## DESCRIPTION OF THE TASK
For the entries that appear below, write out the exact text and omit the pictures.

===== DATA FOR REVIEW =====

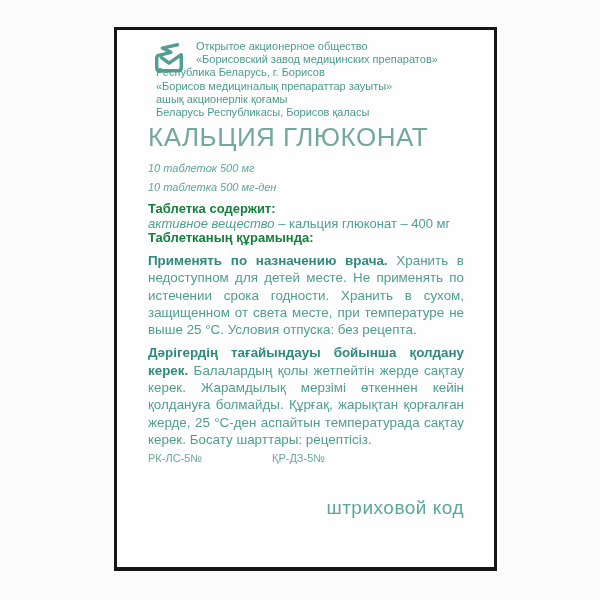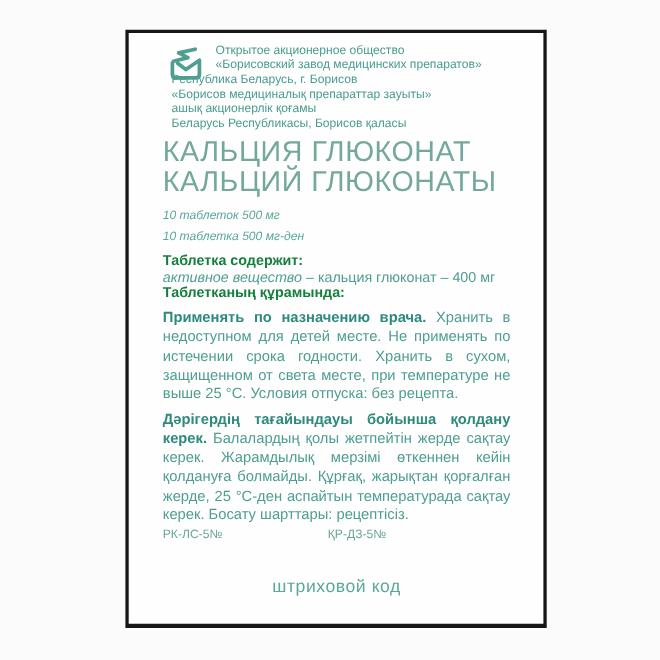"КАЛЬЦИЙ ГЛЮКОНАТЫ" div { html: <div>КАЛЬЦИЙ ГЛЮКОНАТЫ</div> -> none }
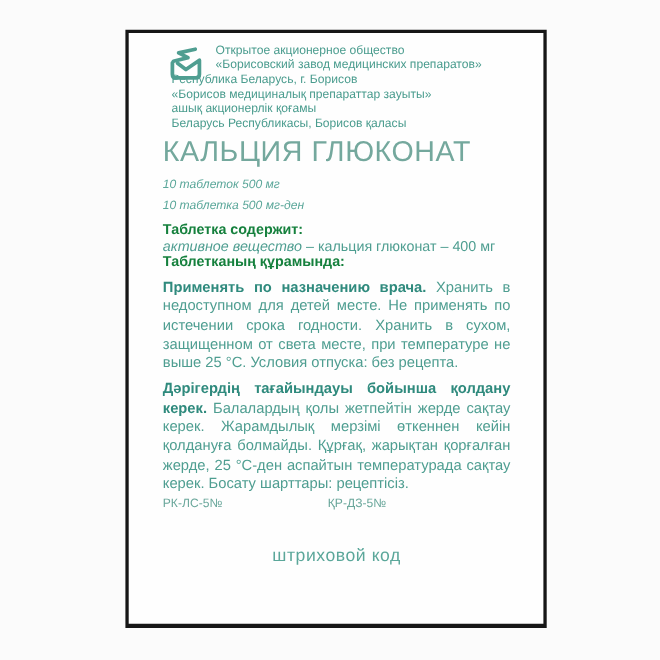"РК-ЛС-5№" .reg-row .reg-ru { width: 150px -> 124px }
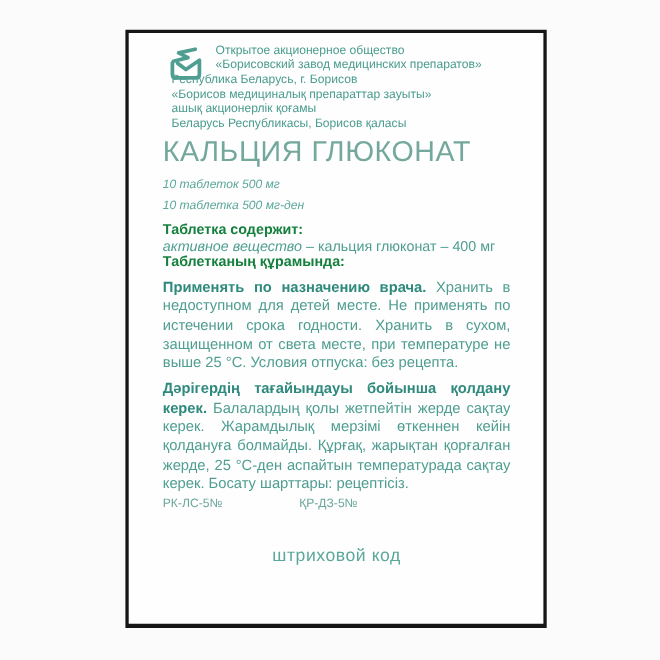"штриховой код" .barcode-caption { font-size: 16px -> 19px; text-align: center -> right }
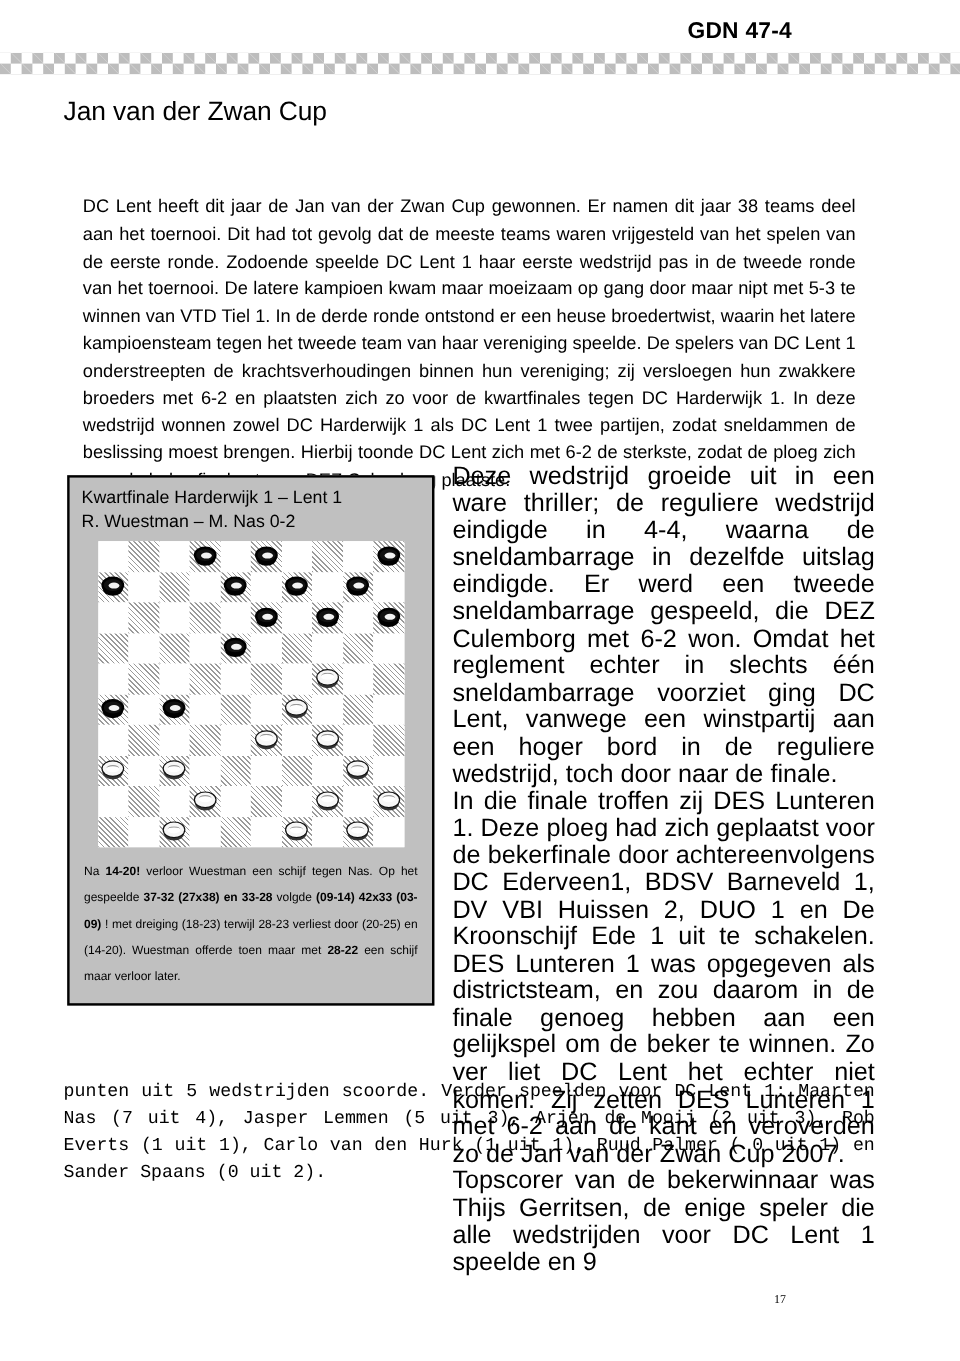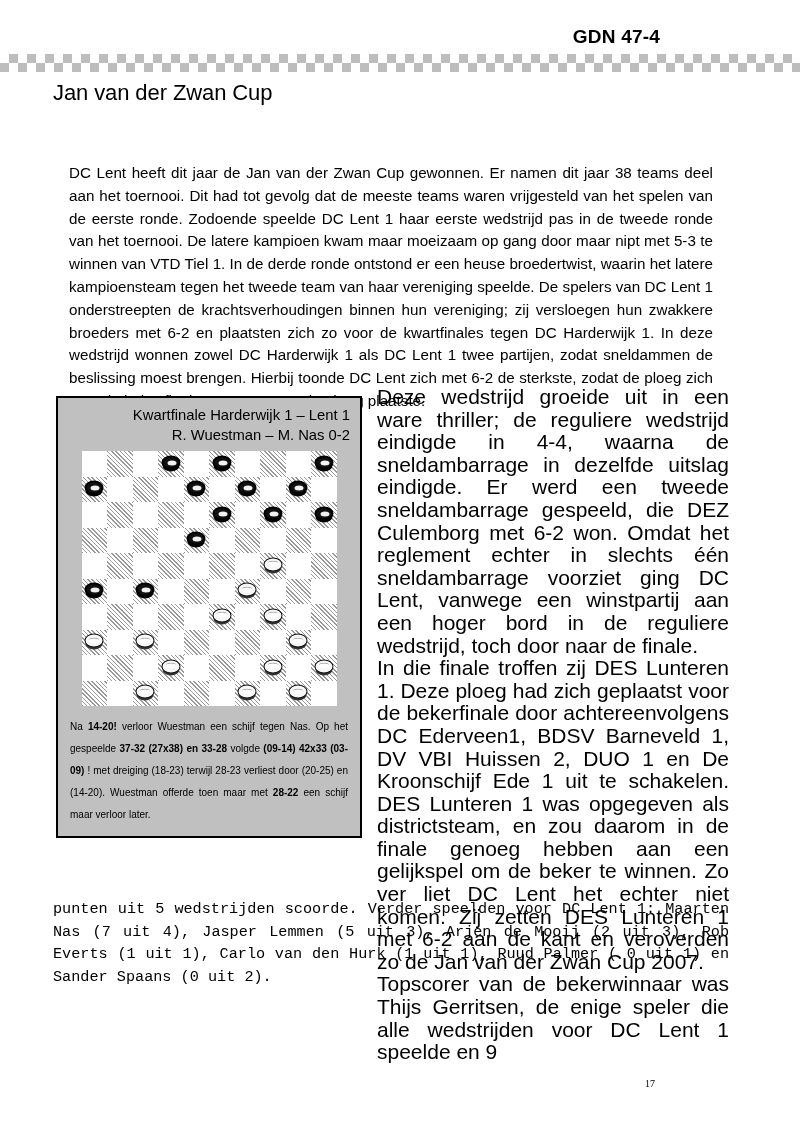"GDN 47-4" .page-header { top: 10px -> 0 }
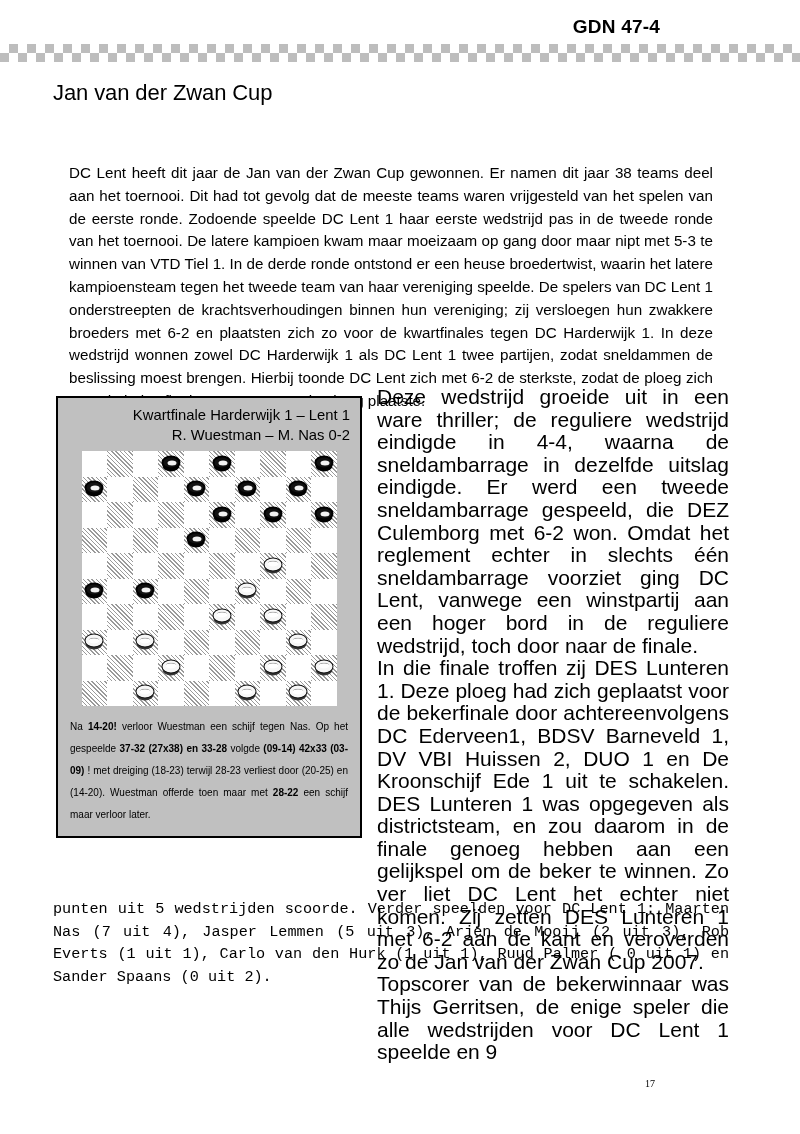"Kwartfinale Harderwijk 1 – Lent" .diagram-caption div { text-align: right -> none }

=====

## EXPECTED OUTPUT
"КАЛЬЦИЙ ГЛЮКОНАТЫ" div { html: <div>КАЛЬЦИЙ ГЛЮКОНАТЫ</div> -> none }
"РК-ЛС-5№" .reg-row .reg-ru { width: 150px -> 124px }
"штриховой код" .barcode-caption { font-size: 16px -> 19px; text-align: center -> right }
"GDN 47-4" .page-header { top: 10px -> 0 }
"Kwartfinale Harderwijk 1 – Lent" .diagram-caption div { text-align: right -> none }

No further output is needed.